The output stage (in our case, an Oracle OCI plug in) can do either an "insert else update" or an "update else insert". The developer would choose based on whether more inserts or updates are expected. For SCD, I would expect that "update else insert" would generally be the preferred option and in practice we have found this to perform the best.

Type 2

DataStage does not build this automatically or with a wizard. However it is not hard to do and we use it extensively.

The logic partly depends on how good your changed data capture (CDC) is. One of our interfaces uses CDC based on triggers in the source system to record changes. However, not all changes to the source records are relevant to us, so it is not a forgone conclusion that a changed record presented to our warehouse is really changed from our perspective.

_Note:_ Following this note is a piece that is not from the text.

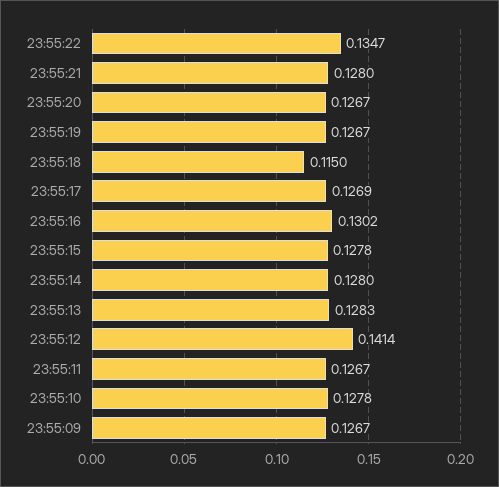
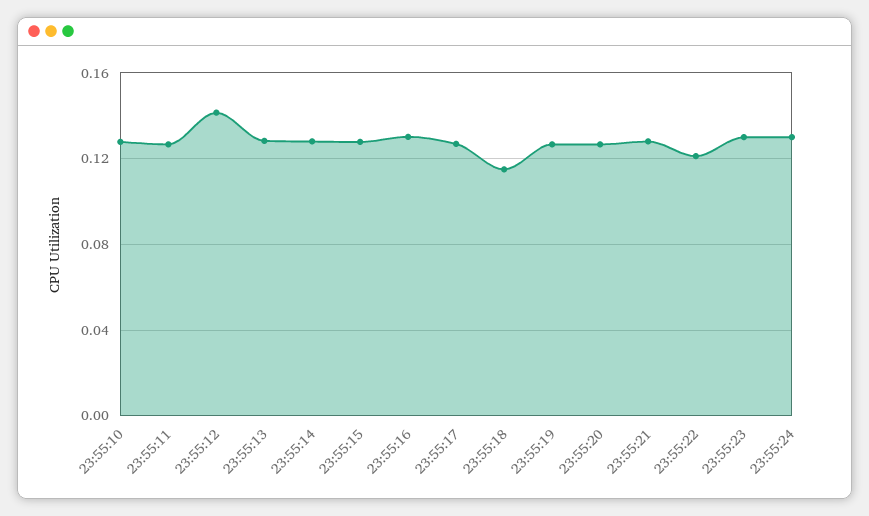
23:55:22: 0.1347 -> 0.12
23:55:09: 0.1267 -> none
23:55:23: none -> 0.13
23:55:24: none -> 0.13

Obviously the dimension table would have a surrogate key as well as what I refer to as a natural key (ie the source system key plus time). DataStage could look up the dimension table to see if any of the attributes have really changed (this is optional, depending on the quality of the CDC). If a change is detected, update the end date of the old record and insert a new record. We use Oracle sequences to generate all our surrogate keys. DataStage can simply select this with a reference link or if you write a custom query for the insert, you can include it there (but why write code if you dont have to). Ray Wurlod wrote a good posting about alternative approaches to this some time back.

Type 3

The biggest issue here is your table design in the warehouse. DataStage can do whatever you need to populate columns of the target table in its transforms. These can be very simple or very complicated. We have an equipment hierarchy table in our warehouse that allows for up to 9 levels in the hierarchy. Every level is held on the single dimension record, so I guess it is a form of what you call Type 3. This involved a transform for each level. Each transform checked to see if the current record had a parent. If it did, it passed the hierarchy so far to the next transform, which does exactly the same thing. If it didnt, it wrote the completed hierarchy data to the target table.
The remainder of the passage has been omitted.